1. ## Parametric problems and the Parabola

I've got a one mark question on an assignment, so 'logic' dictates that it should be simple, right? But I just don't get it.

I've got the variable point P(2at, at^2), which lies on the parabola x^2=4at

I've already proven that the equation of the normal at P is x+ty=at^3+2at

Now, based on that, I have to find the co-ordinates of Q (also on the parabola), whose normal is perpendicular to the normal at P.

The next part of the assignment gives me the point at which the two normals intersect (R (a[t-1/t] , a[t^2+1+1/t^2]), so I know that the equation of QR is y=tx+a/t^2+a, but I seeing as that is backwards-engineering from a 4 mark question, there's got to be something I'm missing in the "find Q" one.

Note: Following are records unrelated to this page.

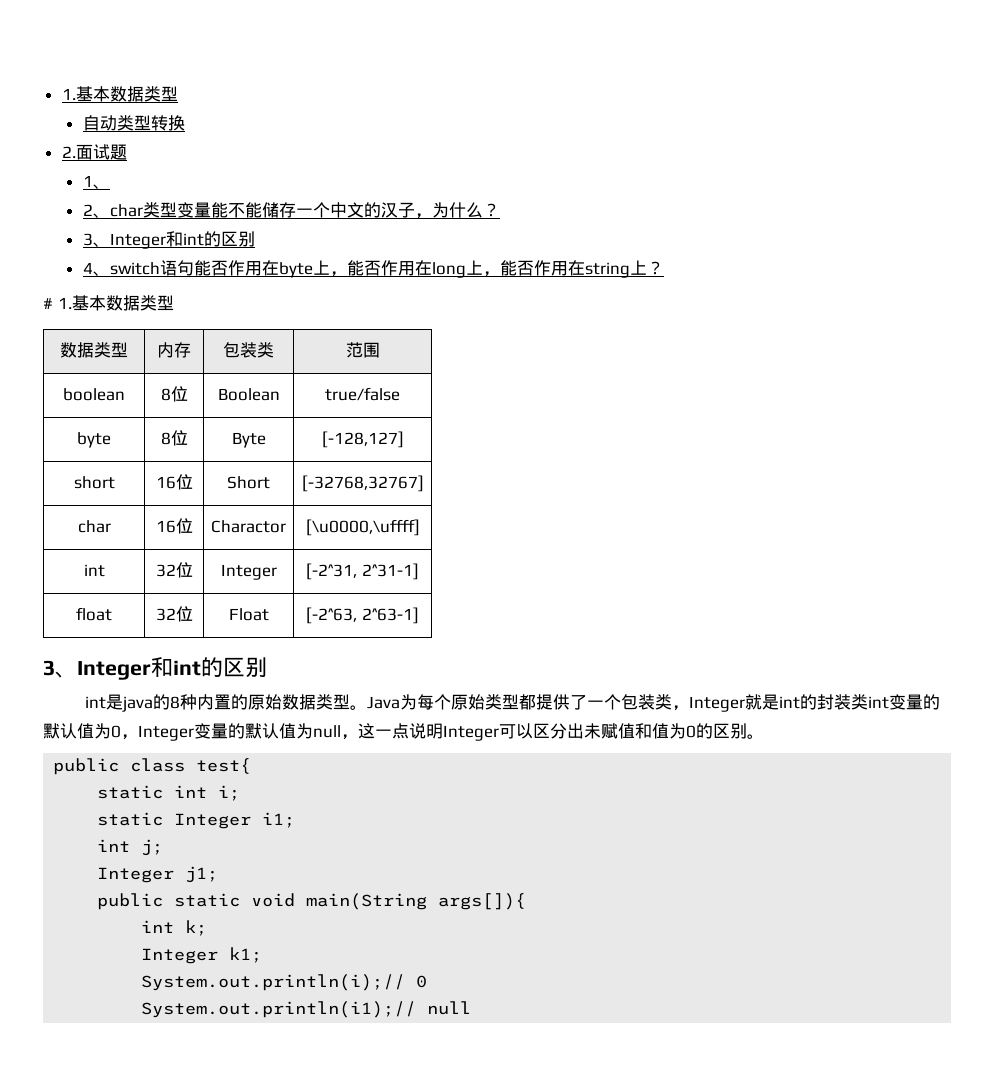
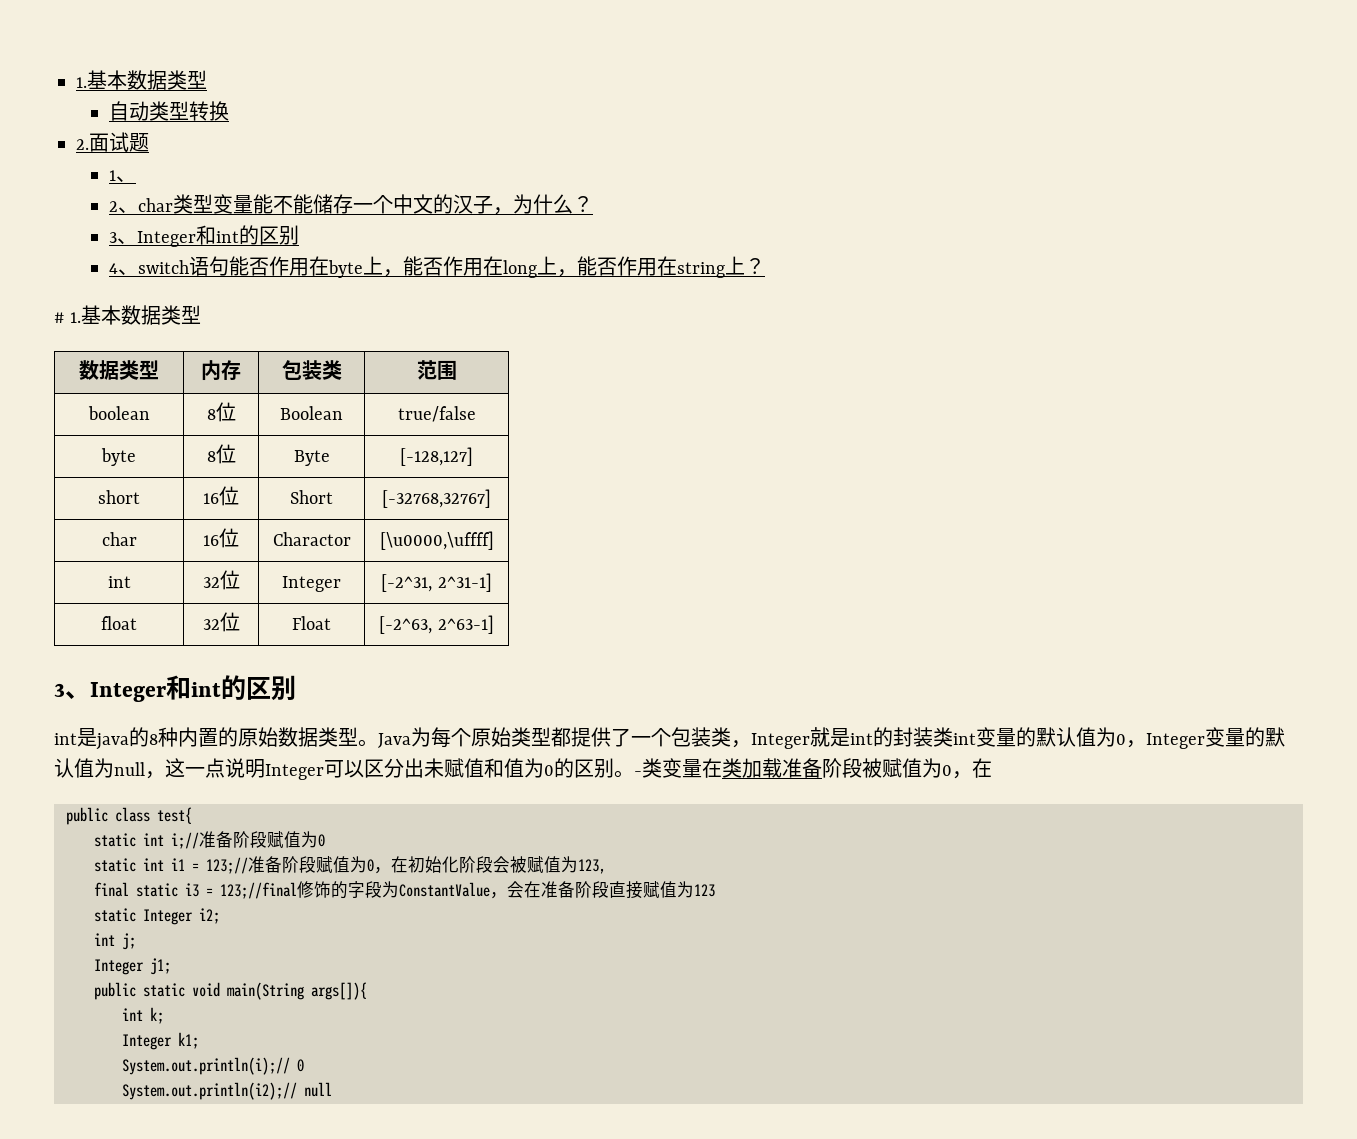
+ -类变量在类加载准备阶段被赋值为0，在
- static int i;
+ static int i;//准备阶段赋值为0
+ static int i1 = 123;//准备阶段赋值为0，在初始化阶段会被赋值为123,
+ final static i3 = 123;//final修饰的字段为ConstantValue，会在准备阶段直接赋值为123
- static Integer i1;
+ static Integer i2;
- System.out.println(i1);// null
+ System.out.println(i2);// null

2. You don't have to do all that.

Equation of the normal to the parabola$\displaystyle x^2=4ay$

for the parameter $\displaystyle t$ is $\displaystyle x+ty=at^3+2at$

Now the slope of the normal is =$\displaystyle -1/t$

So for any parametric point "t" on the given parabola,the slope of the normal to the parabola at that point is -1/t

Now we need the point Q having parameter t'.

Now as the normal at Q is perpendicular to that at P, (-1/t')(-1/t)=-1

So, t'=-1/t

so the coordinates of Q are merely $\displaystyle (2at',a(t')^2)$

where $\displaystyle t'=-1/t$